New York Jets: WR Quincy Enunwa addresses mental health in Instagram post

Geoff Magliocchetti
New York Jets, Quincy Enunwa
EAST RUTHERFORD, NJ – AUGUST 24: New York Jets wide receiver Quincy Enunwa (81) during the Preseason National Football League game between the New Orleans Saints and the New York Jets on August 24, 2019 at MaeLife Stadium in East Rutherford, NJ. (Photo by Rich Graessle/Icon Sportswire via Getty Images)

The New York Jets receiver took to Instagram after a long hiatus to address mental health and look back on his time in New York.

New York Jets receiver Quincy Enunwa returned to Instagram after a 13-month hiatus this week to address his mental health and look back on his time in the metropolitan area.

In a multi-photo post, the 28-year-old Enunwa admitted to having suffered from mental illness in the past but was proud to disclose that he worked through it with the assistance of therapy and through the words of his fellow athletes. The accompanying photos feature Enunwa engaged in various activities in the New York area, including a lead photo of his time with the Jets.

“I was once somebody who didn’t think I could be affected by mental illness. I always believed that my will would pull me through any issue,” Enunwa’s caption says. “If I was really a “Man,” [sic] I could deal with my own problems. I managed to live that way for a while, and then I injured my neck again. Suddenly just being a man wasn’t enough.
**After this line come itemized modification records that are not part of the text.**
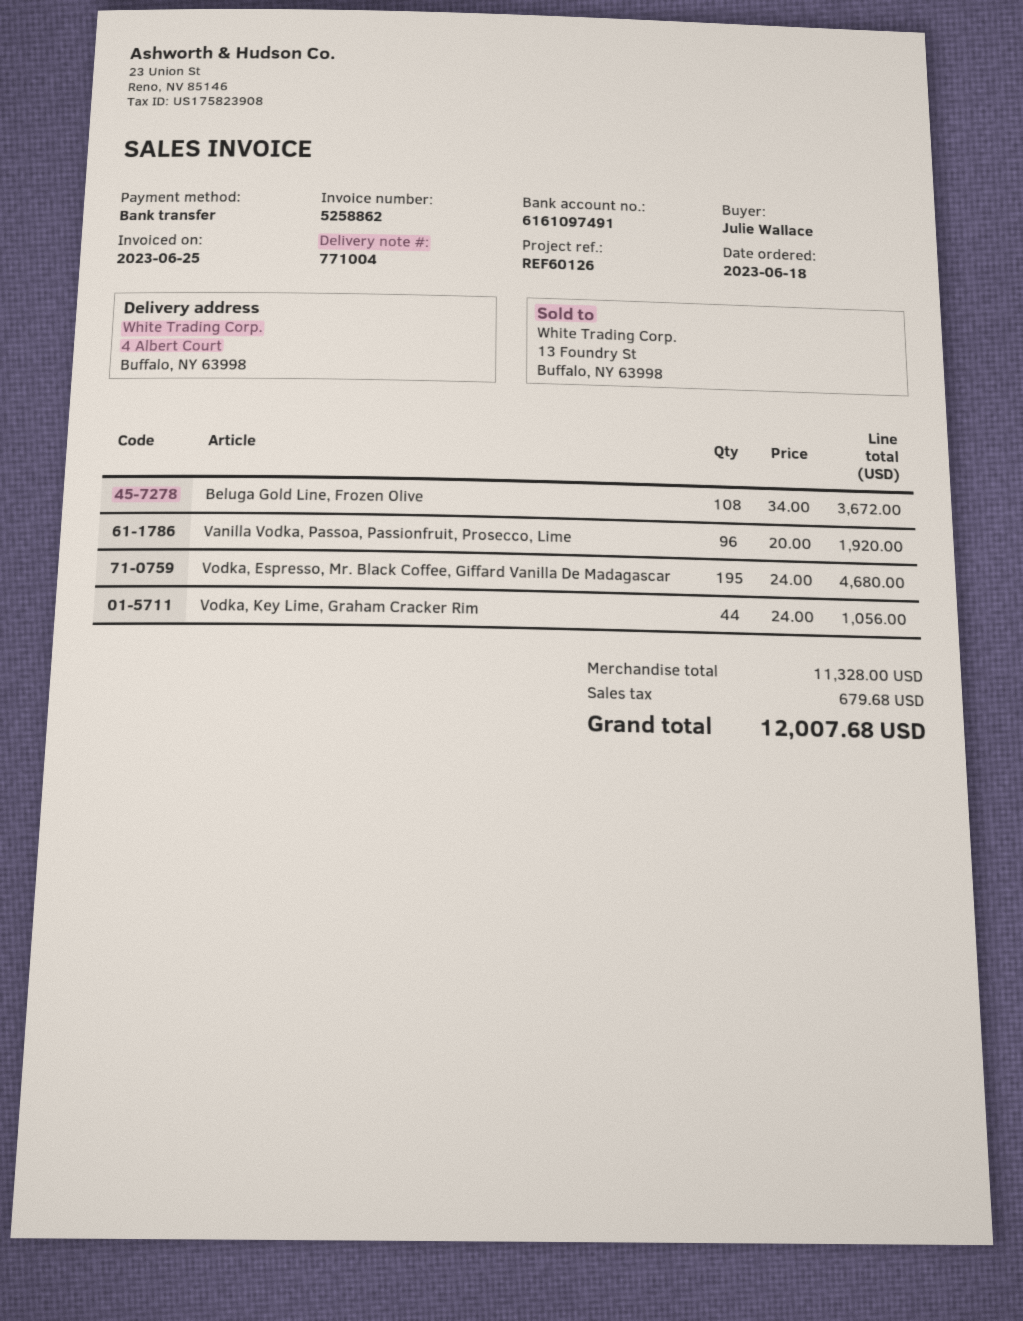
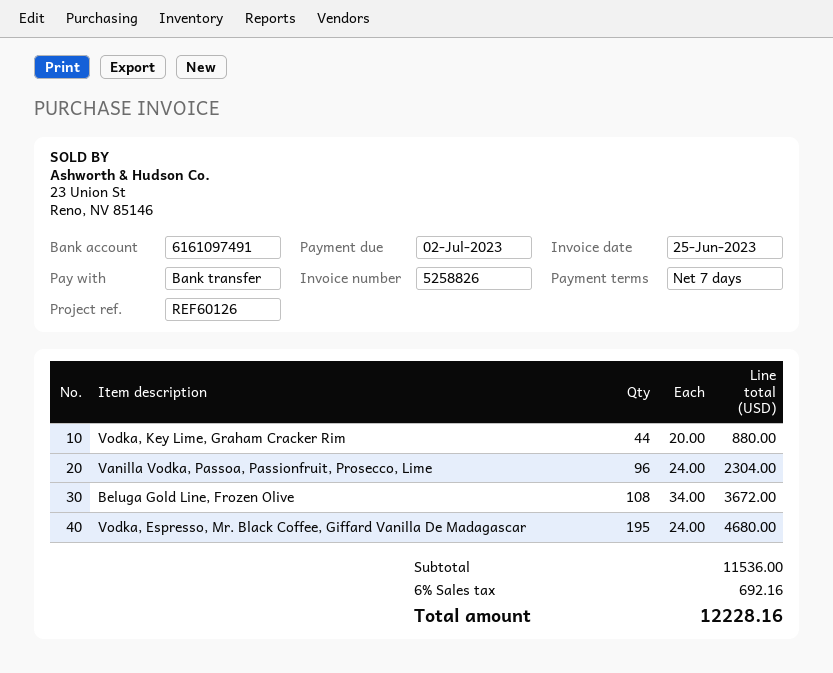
invoice number: 5258862 -> 5258826
Vanilla Vodka, Passoa, Passionfruit, Prosecco, Lime: 96 x 20.00 = 1920.00 -> 96 x 24.00 = 2304.00
Vodka, Key Lime, Graham Cracker Rim: 44 x 24.00 = 1056.00 -> 44 x 20.00 = 880.00
subtotal: 11328.00 -> 11536.00
tax: 679.68 -> 692.16
total: 12007.68 -> 12228.16

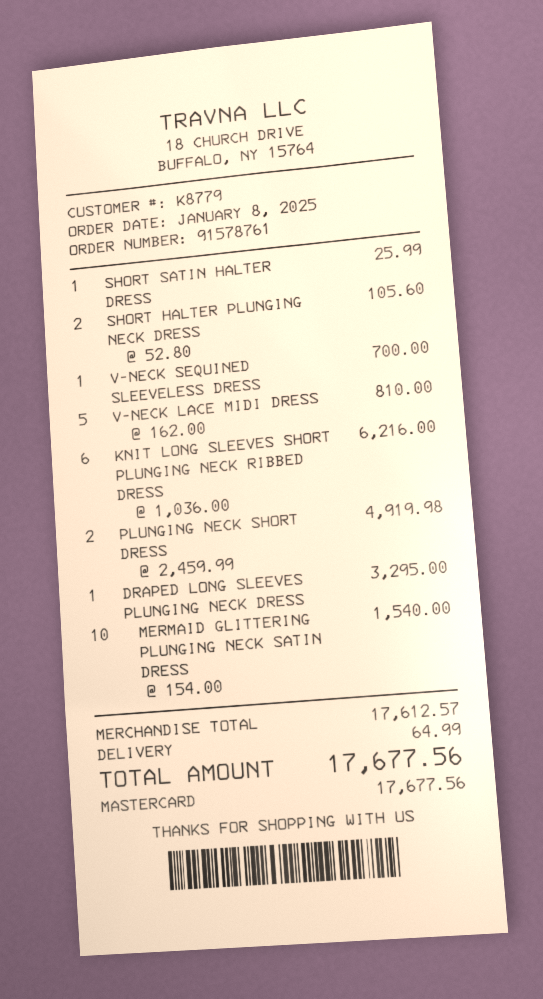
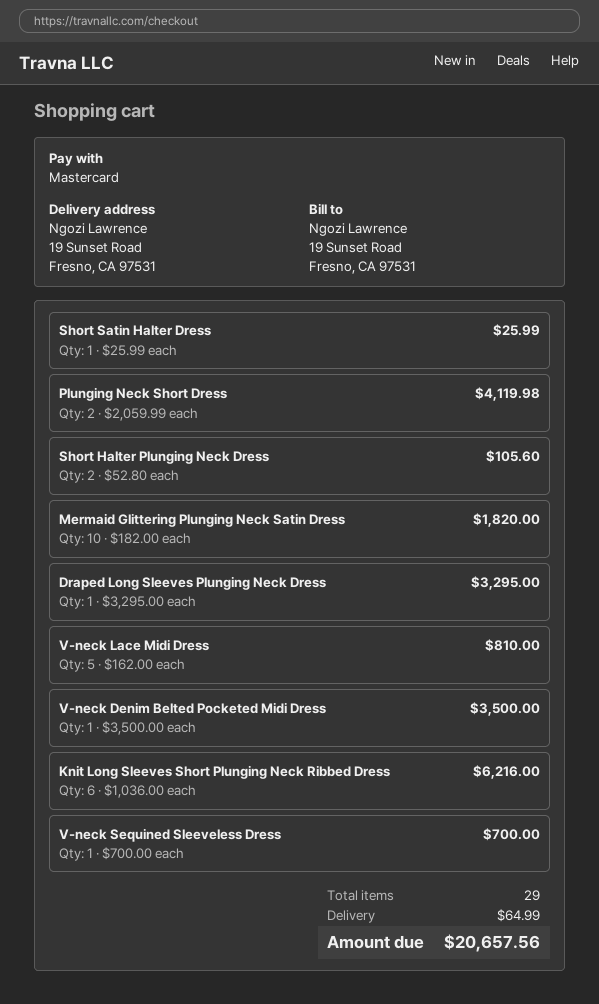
PLUNGING NECK SHORT DRESS: 2 x 2459.99 = 4919.98 -> 2 x 2059.99 = 4119.98
MERMAID GLITTERING PLUNGING NECK SATIN DRESS: 10 x 154.00 = 1540.00 -> 10 x 182.00 = 1820.00
V-neck Denim Belted Pocketed Midi Dress: none -> 1 x 3500.00 = 3500.00
total: 17677.56 -> 20657.56

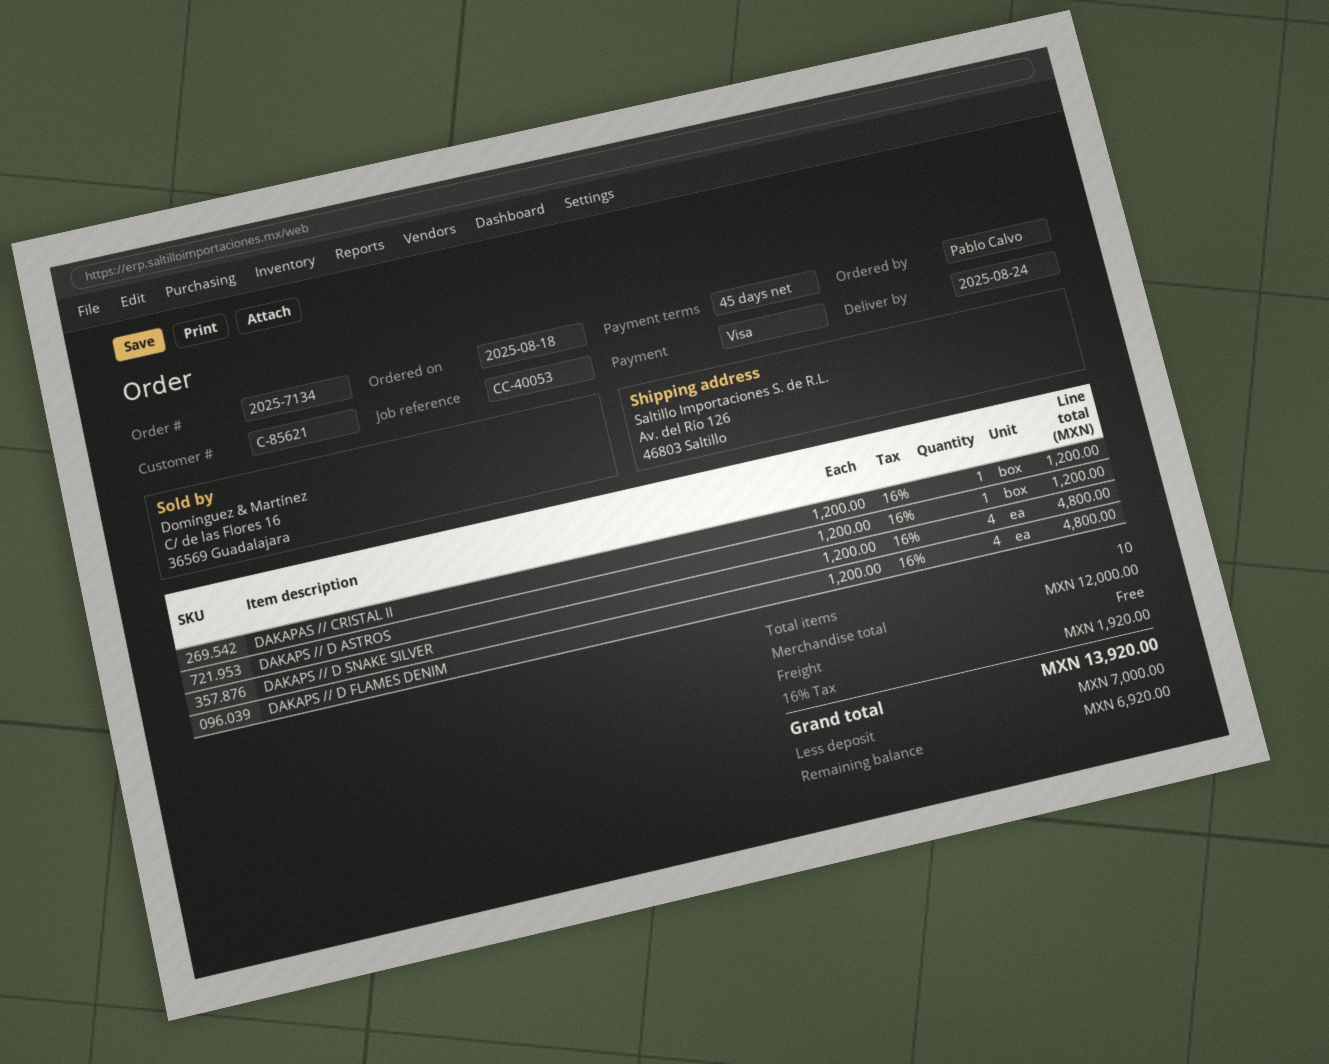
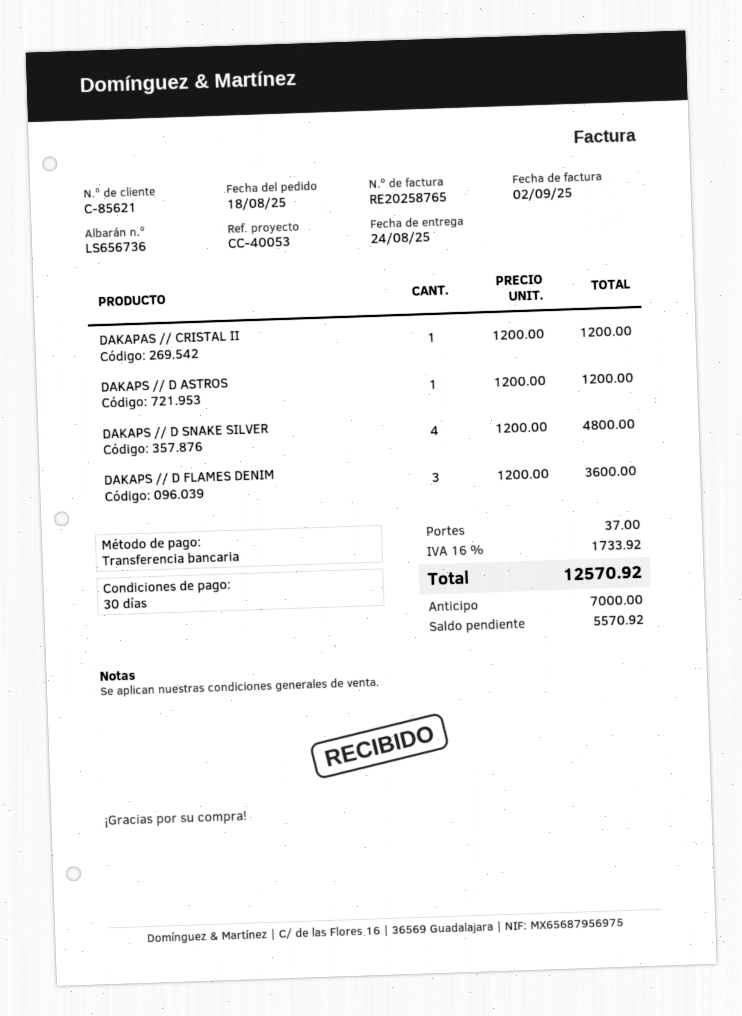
payment terms: 45 days -> 30 days
payment method: Visa -> bank transfer
DAKAPS // D FLAMES DENIM: 4 x 1200.00 = 4800.00 -> 3 x 1200.00 = 3600.00
shipping: 0.00 -> 37.00
tax: 16% = 1920.00 -> 16% = 1733.92
total: 13920.00 -> 12570.92
balance: 6920.00 -> 5570.92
I needed something more to help me figure out what I was going through.”

His post coincides with Minority Mental Health Month, which was established in 2008 by the National Alliance on Mental Illness (NAMI).

Enunwa’s words include a quote from NBA All-Star Kevin Love, reading “Success is not immune to depression or mental illness”. The Cleveland Cavaliers forward was one of the first and most renowned professional athletes to address his mental health publicly.

“Long story short, I found therapy and in it a space to process not only what I was going through, but also my relationships, friendships, and being black in America,” he continued. “Some people may think, “But Q, you just signed a 4-year extension, I would have just wiped my tears with those dollar bills,” and to that, I say you right, but mental illness doesn’t discriminate.”

The receiver was referring to a four-year, $36 million extension he inked with the Jets in December 2018 and the resulting neck injury in the Week 1 contest against Buffalo in the ensuing season. Placed on the reserve/physically unable to perform list in May, Enunwa will also miss all of the 2020 campaign.

Enunwa then went on to reveal a new charitable endeavor, selling protective face coverings that read “Black Feelings Matter”. The masks are made by Enunwa’s wife and U.S. Army veteran Deanna. All of the proceeds will be donated to Therapy for Black Girls and the National Queer and Trans Therapists of Color Network. These organizations, according to Enunwa, “aim to provide culturally affirming therapy to people of color”.

“As I continue to evolve and use my platform for change, I refuse to allow my community to continue to struggle in the dark. Asking for help isn’t weak and you’re not alone in your struggle,” Enunwa concludes. “Like (All-Pro running back Marshawn Lynch) said, “Take care of your mental”.

Numerous teammates left messages of support under Enunwa’s post, including Jamal Adams and Chris Herndon.

Enunwa was drafted by the Jets in the sixth round (209th overall) of 2014’s draft out of Nebraska. He has earned 1,617 yards on 119 receptions in his career to go with five touchdowns.